Le pétrole flambe de 5% après le statu quo de l'Opep+

Le pétrole flambe de 5% après le statu quo de l'Opep+©Boursier.com

Boursier.com, publié le mardi 05 janvier 2021 à 21h30

Les cours du pétrole se sont envolés mardi en réaction à l'annonce d'un accord de l'Opep+ pour prolonger ses restrictions de production dans un environnement international toujours incertain, sur fond de résurgence de la pandémie de coronavirus aux Etats-Unis et en Europe.

Les cours du pétrole se sont envolés mardi en réaction à l'annonce d'un accord de l'Opep+ pour prolonger ses restrictions de production dans un environnement international toujours incertain, sur fond de résurgence de la pandémie de coronavirus aux Etats-Unis et en Europe.

Le cours du pétrole brut léger américain WTI a bondi mardi de 4,9% pour frôler les 50$ le baril (49,93$) pour le contrat à terme de février sur le Nymex, tandis que le Brent de la Mer du Nord d'échéance février a aussi pris 4,9% à 53,60$.

Après deux jours de discussions tendues, l'Opep et ses partenaires se sont donc entendus pour continuer à limiter leur production de pétrole au-delà du 1er février, alors qu'ils comptaient initialement relever de 500.000 barils par jour leurs pompages.

Lundi, la réunion s'était achevée sur un désaccord entre l'Arabie saoudite et la Russie sur le niveau de production de brut à atteindre en février. Mais malgré les réticences de Moscou et du Kazakhstan, l'Arabie saoudite et ses alliés de l'Opep ont obtenu que les objectifs de production ne soient pas revus à la hausse.

Baisse unilatérale de la production de l'Arabie saoudite

Dans le détail, la coalition de pays producteurs, qui représente la moitié de la production mondiale de brut, a décidé d'augmenter à la marge sa production en février et mars, le volume retiré volontairement du marché passant de 7,2 millions de barils par jour (mbj) à 7,125.
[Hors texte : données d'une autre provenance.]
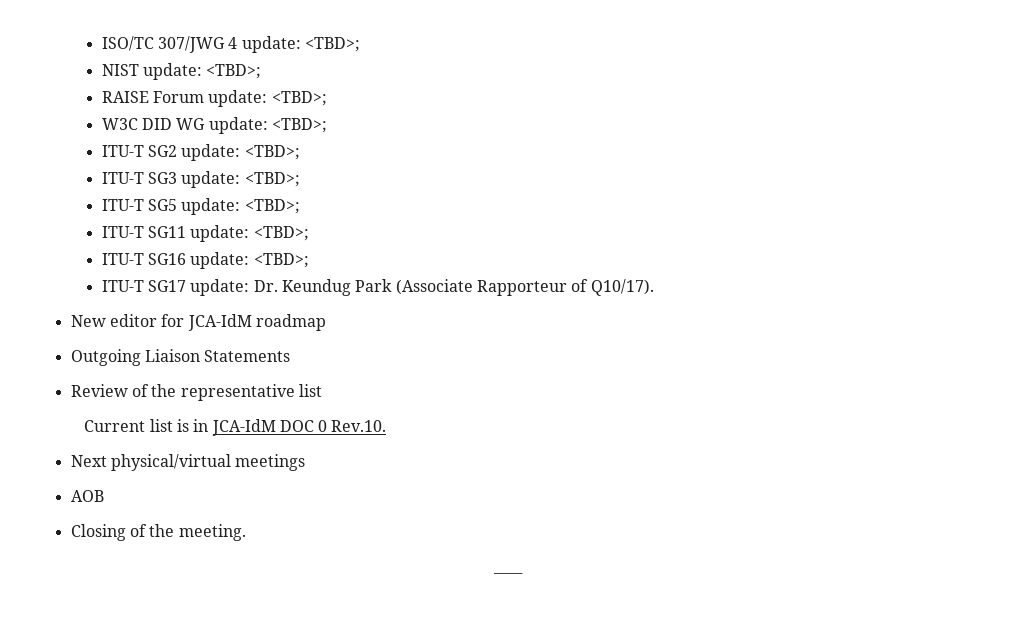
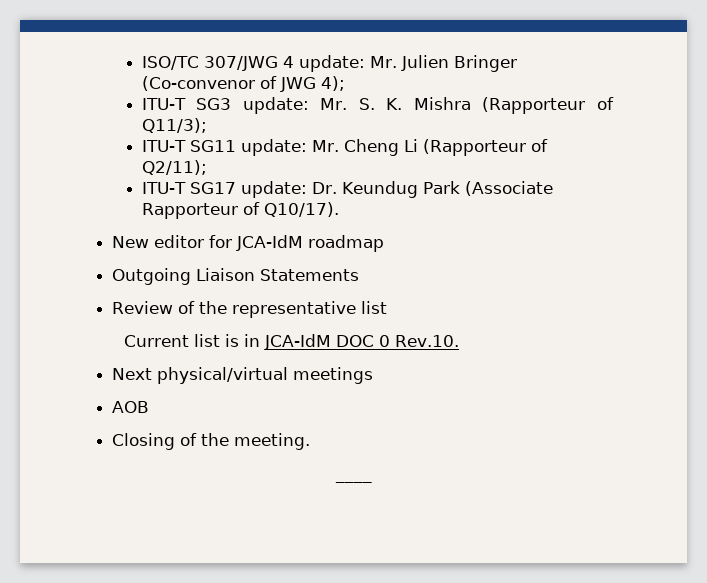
- ISO/TC 307/JWG 4 update: <TBD>;
- NIST update: <TBD>;
- RAISE Forum update: <TBD>;
- W3C DID WG update: <TBD>;
- ITU-T SG2 update: <TBD>;
- ITU-T SG3 update: <TBD>;
- ITU-T SG5 update: <TBD>;
- ITU-T SG11 update: <TBD>;
- ITU-T SG16 update: <TBD>;
+ ISO/TC 307/JWG 4 update: Mr. Julien Bringer (Co-convenor of JWG 4);
+ ITU-T SG3 update: Mr. S. K. Mishra (Rapporteur of Q11/3);
+ ITU-T SG11 update: Mr. Cheng Li (Rapporteur of Q2/11);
Mais l'Arabie saoudite a accepté unilatéralement de procéder à une réduction unilatérale supplémentaire de 1 million de b/j, de quoi largement compenser la hausse de 75.000 b/j pour la Russie et le Kazakhstan.

Face à la résurgence de la pandémie de Covid-19, qui va peser sur la demande d'or noir en ce début d'année, l'Arabie saoudite, leader de l'Opep, ne souhaitait pas relever trop vite la production de l'alliance, afin de continuer à soutenir les cours du pétrole, qui ont abandonné 20% en 2020 face à la chute de la demande mondiale.